By Steve Haney posted in Sentence and Punishment on Monday, January 27, 2014
The death of Brian Nelson is a paradox that defines the word. Brian Nelson is a former client of mine who was sentenced to death after being convicted by a Will County, Illinois jury of the brutal multiple murder of his former girlfriend, her brother, father and father’s girlfriend.
Brian was convicted of entering the home of his former girlfriend and brutally murdering her in a jealous rage. Also at home were his girlfriend’s 15 year old brother, her father, and her father’s girlfriend. After her death, he moved through the house and murdered the other occupants. He, then, set the house on fire in an unsuccessful attempt to cover the crime.

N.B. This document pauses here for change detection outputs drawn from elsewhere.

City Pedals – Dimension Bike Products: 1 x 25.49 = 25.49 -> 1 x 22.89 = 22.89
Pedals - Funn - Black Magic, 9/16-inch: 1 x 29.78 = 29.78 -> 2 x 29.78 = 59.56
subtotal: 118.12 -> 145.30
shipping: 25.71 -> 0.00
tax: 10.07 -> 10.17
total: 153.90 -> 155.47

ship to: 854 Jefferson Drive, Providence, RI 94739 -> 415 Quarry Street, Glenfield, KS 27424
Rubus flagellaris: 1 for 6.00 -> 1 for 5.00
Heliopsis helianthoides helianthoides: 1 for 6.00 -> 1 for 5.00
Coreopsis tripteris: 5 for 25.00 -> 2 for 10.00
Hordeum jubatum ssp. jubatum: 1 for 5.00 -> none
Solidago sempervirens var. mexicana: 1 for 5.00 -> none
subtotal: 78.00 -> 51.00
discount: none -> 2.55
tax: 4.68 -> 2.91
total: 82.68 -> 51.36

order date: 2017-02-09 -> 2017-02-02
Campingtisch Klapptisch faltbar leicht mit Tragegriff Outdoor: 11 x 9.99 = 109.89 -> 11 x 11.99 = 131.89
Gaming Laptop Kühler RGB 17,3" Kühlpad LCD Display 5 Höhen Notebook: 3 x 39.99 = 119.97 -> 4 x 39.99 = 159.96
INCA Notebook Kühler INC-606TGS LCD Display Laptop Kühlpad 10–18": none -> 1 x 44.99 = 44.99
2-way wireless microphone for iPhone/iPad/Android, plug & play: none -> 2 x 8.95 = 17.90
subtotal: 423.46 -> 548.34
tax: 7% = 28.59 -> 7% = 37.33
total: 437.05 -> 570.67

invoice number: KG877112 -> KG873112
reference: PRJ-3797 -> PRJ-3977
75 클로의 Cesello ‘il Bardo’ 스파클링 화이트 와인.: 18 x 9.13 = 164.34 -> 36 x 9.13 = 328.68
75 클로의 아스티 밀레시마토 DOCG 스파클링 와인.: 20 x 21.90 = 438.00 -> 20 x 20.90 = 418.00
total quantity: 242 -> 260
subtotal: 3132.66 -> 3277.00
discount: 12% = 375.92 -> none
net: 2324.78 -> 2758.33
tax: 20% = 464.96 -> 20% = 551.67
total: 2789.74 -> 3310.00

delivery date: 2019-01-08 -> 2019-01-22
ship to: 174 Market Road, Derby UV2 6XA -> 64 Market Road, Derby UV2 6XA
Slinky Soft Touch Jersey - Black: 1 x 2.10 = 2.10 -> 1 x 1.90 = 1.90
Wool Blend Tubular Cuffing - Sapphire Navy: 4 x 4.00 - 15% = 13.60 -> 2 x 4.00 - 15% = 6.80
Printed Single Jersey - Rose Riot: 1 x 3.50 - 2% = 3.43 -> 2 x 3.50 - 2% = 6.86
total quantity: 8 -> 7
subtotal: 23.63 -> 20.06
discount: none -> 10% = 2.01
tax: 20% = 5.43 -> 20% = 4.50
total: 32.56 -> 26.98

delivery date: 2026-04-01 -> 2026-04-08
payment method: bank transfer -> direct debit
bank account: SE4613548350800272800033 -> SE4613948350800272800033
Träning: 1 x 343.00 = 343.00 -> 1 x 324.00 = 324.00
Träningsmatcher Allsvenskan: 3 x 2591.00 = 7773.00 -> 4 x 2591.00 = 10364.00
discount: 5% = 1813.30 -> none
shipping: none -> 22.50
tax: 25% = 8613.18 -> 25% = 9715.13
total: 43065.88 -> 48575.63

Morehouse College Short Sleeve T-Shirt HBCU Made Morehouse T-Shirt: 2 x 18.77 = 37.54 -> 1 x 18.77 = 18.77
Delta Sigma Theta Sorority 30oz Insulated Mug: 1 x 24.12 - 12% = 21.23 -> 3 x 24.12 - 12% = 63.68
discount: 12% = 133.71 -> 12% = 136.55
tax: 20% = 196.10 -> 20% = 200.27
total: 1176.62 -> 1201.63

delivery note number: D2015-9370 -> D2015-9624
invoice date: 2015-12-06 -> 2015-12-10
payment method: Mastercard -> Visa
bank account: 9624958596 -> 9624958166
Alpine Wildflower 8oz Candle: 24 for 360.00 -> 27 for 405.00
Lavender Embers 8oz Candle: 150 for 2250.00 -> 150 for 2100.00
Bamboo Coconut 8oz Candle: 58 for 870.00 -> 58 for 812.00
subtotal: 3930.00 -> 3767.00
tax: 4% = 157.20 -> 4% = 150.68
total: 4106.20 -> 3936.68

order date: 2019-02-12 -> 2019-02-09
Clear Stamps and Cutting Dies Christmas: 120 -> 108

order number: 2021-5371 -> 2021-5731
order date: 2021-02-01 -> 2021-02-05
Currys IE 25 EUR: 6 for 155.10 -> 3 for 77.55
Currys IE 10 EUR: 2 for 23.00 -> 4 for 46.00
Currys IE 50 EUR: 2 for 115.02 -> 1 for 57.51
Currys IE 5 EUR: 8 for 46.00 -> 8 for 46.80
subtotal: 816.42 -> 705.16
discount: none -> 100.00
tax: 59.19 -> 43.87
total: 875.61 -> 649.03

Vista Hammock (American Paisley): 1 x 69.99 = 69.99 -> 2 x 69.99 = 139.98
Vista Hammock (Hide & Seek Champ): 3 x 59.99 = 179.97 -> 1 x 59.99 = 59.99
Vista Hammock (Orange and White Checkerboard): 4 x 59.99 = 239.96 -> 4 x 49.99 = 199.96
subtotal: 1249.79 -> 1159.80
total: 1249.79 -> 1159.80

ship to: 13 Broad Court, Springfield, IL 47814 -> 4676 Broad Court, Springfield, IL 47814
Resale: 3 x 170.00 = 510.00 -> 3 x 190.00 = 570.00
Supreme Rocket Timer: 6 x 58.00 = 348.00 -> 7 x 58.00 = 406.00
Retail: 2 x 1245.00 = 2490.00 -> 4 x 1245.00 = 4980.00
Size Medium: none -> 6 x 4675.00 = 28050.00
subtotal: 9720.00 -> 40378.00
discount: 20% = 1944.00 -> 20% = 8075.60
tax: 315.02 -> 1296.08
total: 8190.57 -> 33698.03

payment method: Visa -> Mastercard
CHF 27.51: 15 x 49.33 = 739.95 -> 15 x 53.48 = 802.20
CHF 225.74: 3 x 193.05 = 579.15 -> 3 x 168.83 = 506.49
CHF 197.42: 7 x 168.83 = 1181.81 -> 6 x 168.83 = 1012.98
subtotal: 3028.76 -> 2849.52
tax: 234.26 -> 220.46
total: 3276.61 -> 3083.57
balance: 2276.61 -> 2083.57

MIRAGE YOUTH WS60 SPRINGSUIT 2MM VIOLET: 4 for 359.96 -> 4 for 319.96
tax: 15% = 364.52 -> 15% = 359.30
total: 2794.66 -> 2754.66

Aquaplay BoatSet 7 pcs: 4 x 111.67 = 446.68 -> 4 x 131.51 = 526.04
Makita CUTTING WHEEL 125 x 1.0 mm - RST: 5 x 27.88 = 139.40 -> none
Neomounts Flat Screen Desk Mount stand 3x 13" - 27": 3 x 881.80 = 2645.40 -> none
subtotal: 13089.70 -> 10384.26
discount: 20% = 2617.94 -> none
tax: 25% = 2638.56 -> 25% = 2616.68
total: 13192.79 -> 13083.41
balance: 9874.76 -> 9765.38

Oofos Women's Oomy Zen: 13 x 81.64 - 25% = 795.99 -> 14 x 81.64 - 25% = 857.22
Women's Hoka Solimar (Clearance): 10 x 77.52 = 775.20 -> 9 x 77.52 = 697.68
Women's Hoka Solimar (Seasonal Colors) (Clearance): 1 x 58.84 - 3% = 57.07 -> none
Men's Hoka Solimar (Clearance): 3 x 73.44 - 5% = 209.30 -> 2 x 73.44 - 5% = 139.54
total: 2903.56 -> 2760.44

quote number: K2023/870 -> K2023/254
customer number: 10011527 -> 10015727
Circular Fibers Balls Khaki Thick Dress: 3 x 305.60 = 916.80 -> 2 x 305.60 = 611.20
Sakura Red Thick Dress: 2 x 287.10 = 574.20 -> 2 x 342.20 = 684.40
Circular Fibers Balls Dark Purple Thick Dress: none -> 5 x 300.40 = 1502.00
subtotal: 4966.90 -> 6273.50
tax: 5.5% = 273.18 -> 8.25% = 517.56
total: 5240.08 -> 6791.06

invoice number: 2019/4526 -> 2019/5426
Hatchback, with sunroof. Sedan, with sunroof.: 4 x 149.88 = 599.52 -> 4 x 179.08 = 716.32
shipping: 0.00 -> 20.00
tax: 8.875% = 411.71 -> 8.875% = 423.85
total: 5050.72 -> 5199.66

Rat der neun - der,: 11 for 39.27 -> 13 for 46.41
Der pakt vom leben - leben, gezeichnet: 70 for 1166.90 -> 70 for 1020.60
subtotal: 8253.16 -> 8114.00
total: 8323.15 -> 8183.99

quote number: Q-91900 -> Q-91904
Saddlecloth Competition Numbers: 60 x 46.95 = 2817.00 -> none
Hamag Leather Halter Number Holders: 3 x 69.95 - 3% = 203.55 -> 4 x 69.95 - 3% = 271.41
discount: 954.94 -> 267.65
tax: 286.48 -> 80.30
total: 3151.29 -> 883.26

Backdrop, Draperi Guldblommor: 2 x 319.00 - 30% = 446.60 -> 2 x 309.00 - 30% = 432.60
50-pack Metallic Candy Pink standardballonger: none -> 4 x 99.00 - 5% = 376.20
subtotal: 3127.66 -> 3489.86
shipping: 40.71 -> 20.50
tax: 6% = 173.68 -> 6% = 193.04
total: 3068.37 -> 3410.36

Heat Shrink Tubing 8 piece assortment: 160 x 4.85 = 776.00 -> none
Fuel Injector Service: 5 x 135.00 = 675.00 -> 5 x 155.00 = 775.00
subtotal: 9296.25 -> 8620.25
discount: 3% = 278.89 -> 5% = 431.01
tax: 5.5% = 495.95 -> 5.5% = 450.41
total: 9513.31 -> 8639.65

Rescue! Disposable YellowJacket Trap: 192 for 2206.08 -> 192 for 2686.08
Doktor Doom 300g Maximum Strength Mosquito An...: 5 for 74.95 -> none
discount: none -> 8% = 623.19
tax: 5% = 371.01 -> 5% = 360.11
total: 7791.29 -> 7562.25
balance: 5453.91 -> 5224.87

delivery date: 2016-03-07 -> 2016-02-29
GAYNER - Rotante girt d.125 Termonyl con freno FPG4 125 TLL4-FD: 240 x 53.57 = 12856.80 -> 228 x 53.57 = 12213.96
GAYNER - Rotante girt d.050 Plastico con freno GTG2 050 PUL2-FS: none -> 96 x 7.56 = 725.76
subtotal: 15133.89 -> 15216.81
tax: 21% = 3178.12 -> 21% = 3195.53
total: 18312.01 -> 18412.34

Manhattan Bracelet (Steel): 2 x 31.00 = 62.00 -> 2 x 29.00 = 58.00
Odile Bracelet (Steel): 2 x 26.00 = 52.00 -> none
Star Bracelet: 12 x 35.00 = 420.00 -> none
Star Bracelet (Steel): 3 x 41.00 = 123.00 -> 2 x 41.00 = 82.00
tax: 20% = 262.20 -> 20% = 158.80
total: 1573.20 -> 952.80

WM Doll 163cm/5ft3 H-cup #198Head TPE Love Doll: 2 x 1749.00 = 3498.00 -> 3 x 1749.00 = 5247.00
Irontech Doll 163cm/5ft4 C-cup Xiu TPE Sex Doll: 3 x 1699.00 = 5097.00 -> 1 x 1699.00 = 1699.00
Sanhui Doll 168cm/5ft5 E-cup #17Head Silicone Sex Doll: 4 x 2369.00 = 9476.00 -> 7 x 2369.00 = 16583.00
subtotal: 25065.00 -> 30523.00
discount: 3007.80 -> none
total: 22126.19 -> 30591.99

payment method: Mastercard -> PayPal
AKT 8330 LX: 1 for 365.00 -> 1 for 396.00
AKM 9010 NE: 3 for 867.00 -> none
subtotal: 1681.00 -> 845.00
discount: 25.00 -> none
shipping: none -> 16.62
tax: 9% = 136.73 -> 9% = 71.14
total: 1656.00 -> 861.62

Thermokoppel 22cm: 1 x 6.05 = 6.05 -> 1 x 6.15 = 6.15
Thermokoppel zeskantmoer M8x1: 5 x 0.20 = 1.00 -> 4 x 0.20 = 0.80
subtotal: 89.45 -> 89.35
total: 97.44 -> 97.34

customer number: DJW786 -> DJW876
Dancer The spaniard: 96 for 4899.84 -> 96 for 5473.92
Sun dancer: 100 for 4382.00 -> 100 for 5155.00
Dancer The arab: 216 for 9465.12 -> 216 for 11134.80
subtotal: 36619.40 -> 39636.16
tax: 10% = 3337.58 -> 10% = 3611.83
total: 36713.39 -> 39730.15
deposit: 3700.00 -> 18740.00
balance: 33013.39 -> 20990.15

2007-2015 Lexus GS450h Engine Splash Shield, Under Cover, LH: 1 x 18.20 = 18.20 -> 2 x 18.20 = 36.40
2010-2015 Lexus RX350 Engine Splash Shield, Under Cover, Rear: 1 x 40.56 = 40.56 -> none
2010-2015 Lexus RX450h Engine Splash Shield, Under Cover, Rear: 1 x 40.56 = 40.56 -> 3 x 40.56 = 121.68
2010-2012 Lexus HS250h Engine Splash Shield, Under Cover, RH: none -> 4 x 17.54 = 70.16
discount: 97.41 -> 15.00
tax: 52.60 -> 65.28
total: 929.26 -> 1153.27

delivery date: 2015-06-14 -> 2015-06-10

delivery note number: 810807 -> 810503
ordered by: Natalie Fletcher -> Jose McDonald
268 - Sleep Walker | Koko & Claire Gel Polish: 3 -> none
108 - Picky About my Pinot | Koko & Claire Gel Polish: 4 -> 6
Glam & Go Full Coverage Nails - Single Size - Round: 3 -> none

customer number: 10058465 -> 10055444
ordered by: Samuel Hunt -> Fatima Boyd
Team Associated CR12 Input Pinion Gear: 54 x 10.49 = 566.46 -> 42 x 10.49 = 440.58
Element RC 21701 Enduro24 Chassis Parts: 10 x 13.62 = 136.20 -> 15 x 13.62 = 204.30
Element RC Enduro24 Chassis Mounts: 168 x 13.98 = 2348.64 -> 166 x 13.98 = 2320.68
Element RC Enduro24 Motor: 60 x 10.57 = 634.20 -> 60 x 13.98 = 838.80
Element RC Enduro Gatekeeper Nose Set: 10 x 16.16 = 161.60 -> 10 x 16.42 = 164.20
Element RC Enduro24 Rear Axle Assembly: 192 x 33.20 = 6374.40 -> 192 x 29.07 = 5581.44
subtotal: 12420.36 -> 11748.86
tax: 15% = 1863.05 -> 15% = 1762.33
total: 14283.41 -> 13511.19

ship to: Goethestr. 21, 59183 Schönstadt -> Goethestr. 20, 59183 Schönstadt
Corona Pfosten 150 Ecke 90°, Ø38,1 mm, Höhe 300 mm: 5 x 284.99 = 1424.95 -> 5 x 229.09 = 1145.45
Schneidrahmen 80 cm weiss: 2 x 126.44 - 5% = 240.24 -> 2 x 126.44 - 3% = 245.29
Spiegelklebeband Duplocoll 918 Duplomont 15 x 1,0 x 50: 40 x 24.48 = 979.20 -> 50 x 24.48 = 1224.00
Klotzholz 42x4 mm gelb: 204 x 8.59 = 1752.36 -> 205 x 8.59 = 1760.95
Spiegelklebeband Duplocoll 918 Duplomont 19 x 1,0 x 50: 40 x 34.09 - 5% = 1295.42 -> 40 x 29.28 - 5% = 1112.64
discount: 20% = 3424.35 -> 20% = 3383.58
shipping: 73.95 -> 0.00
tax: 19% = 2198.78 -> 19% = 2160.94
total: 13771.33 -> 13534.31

Soon, thereafter, he was charged with these murders. I, along with my colleague’s, George Lenard and Alex Beck, represented Brian. The evidence was strong, the crime heinous. Brian, despite the brutality of the crime, was almost a dream client. Always respectful and appreciative. Brian accepted direction and did not try to control the defense.
We battled the question of guilt at trial only with the intent to set up the jury’s decision on the ultimate question – life in prison vs. death by lethal injection. Guilt was a foregone conclusion. A death verdict by the jury not so much.
Brian followed the lead we presented. Maybe because somehow he believed he would be acquitted. A verdict of guilty came quickly after weeks of trial. We, then, moved to the question of sentence – life vs. death. We, of course, fought for Brian’s life, albeit a life in prison.
The jury, ultimately, settled on death after a juror who voted against the death penalty was removed. Brian was on his way to Illinois’ death row. He accepted it well. He, then, lived it well. Had his own cell, did not have to mix amongest the general population, and seemingly was content with that existence .. on DEATH ROW … awaiting DEATH.
And then, the good news arrived. The Illinois Supreme Court reversed the death sentence finding the juror who opposed a death verdict was wrongfully removed. It ordered the sentence be converted to the life sentence that my co-counsel and I worked hard to achieve. Brian would now be removed from death row and placed in the prison’s general population for natural life.
The result – Brian hung himself in his cell upon receiving the news. He could live contently in the isolation of death row with a pending exection. He would not live with a life sentence in the general population of a maximum security prison.
Sentenced to death and he lives. Sentenced to life and he dies. The ultimate paradox? I vote yes.